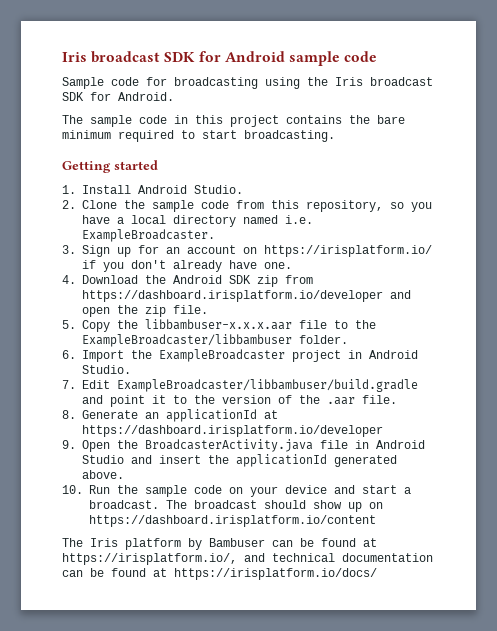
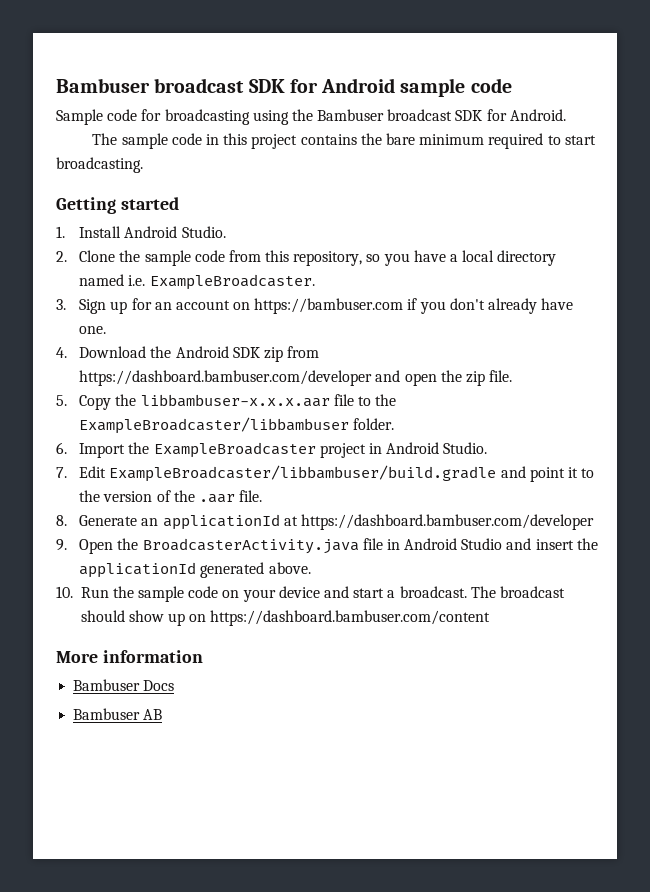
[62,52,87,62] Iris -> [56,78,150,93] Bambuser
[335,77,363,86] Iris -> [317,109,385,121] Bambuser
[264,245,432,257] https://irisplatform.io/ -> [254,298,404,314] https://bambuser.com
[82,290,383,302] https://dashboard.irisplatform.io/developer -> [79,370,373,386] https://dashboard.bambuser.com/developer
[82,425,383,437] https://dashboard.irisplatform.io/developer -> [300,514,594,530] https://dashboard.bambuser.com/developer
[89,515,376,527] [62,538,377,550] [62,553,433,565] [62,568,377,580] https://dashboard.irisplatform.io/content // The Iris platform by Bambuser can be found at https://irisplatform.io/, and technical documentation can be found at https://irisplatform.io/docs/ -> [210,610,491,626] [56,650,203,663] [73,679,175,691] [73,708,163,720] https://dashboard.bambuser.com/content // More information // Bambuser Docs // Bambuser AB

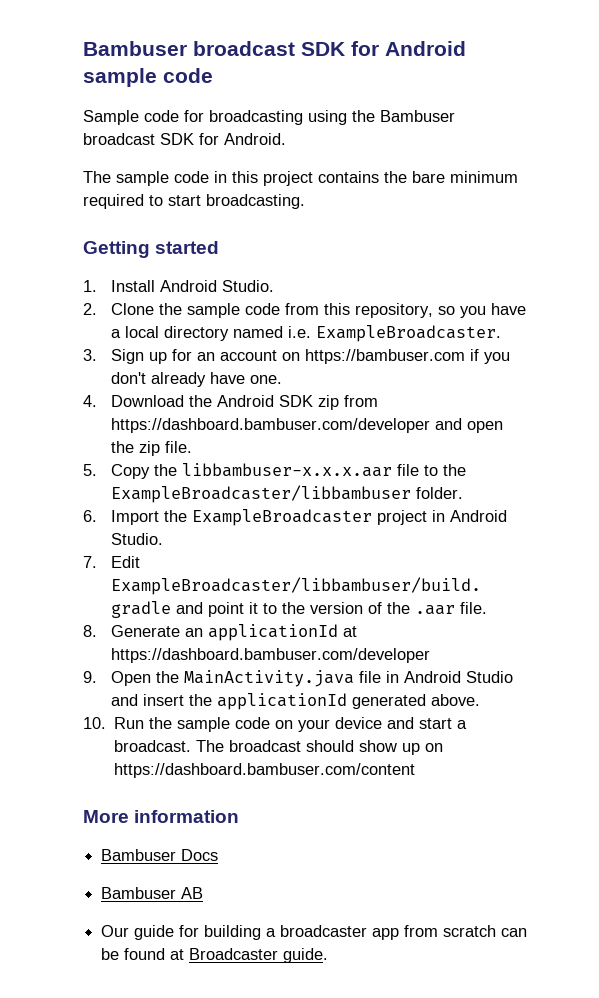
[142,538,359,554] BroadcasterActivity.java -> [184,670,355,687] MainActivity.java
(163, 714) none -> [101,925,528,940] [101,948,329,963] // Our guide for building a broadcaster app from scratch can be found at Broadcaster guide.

* * *

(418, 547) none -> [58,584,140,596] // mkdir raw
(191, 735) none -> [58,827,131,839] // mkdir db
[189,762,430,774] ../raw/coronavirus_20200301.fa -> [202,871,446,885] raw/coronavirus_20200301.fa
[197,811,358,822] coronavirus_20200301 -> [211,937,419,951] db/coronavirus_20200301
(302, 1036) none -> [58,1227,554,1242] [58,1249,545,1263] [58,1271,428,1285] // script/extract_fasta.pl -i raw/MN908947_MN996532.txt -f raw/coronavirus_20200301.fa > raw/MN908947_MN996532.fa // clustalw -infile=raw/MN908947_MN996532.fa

Problem to solve:
Whenever the word "found" occurs in a line of the listing above, return that line.

Task answer:
[89,515,376,527] [62,538,377,550] [62,553,433,565] [62,568,377,580] https://dashboard.irisplatform.io/content // The Iris platform by Bambuser can be found at https://irisplatform.io/, and technical documentation can be found at https://irisplatform.io/docs/ -> [210,610,491,626] [56,650,203,663] [73,679,175,691] [73,708,163,720] https://dashboard.bambuser.com/content // More information // Bambuser Docs // Bambuser AB
(163, 714) none -> [101,925,528,940] [101,948,329,963] // Our guide for building a broadcaster app from scratch can be found at Broadcaster guide.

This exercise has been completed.